■ **What you need to do**
Everything from the first line of the data below through the line that contains "[327,312,383,324] ./inquirires ->" should be written out exactly, please, and nothing more; the pictures stay out.

========================

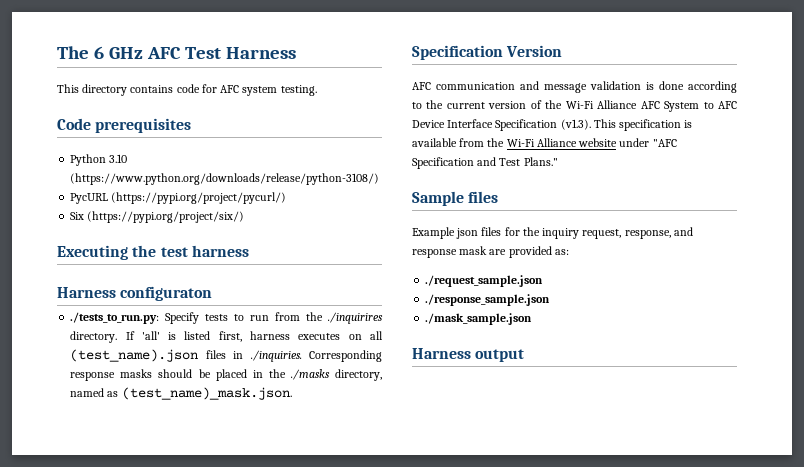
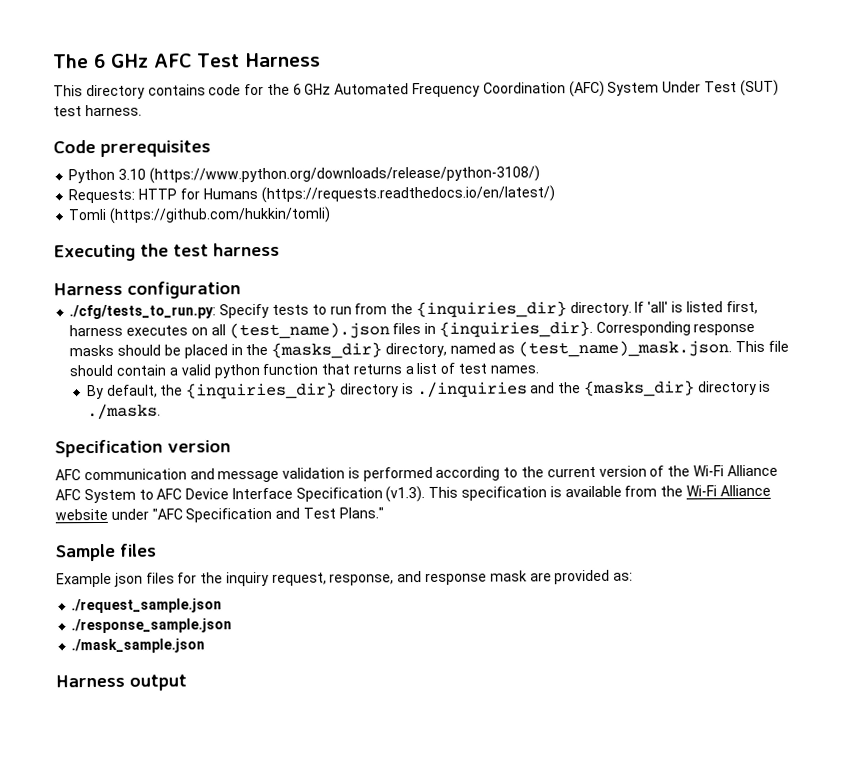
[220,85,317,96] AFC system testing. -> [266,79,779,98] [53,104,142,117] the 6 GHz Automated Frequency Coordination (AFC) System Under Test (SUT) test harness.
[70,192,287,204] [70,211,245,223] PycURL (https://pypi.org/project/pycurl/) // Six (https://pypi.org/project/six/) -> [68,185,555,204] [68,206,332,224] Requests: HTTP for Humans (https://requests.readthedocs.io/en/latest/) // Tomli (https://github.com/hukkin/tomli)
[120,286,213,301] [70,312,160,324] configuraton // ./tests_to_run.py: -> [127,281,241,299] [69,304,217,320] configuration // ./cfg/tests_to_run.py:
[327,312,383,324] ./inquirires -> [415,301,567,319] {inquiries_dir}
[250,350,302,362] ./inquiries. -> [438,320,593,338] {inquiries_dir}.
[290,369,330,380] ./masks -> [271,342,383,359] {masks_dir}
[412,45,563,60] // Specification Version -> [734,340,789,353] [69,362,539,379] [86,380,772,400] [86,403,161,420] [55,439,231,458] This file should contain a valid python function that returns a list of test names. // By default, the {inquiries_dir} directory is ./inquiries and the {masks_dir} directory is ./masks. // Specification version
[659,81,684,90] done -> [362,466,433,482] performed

========================

■ **Your solution**
[220,85,317,96] AFC system testing. -> [266,79,779,98] [53,104,142,117] the 6 GHz Automated Frequency Coordination (AFC) System Under Test (SUT) test harness.
[70,192,287,204] [70,211,245,223] PycURL (https://pypi.org/project/pycurl/) // Six (https://pypi.org/project/six/) -> [68,185,555,204] [68,206,332,224] Requests: HTTP for Humans (https://requests.readthedocs.io/en/latest/) // Tomli (https://github.com/hukkin/tomli)
[120,286,213,301] [70,312,160,324] configuraton // ./tests_to_run.py: -> [127,281,241,299] [69,304,217,320] configuration // ./cfg/tests_to_run.py:
[327,312,383,324] ./inquirires -> [415,301,567,319] {inquiries_dir}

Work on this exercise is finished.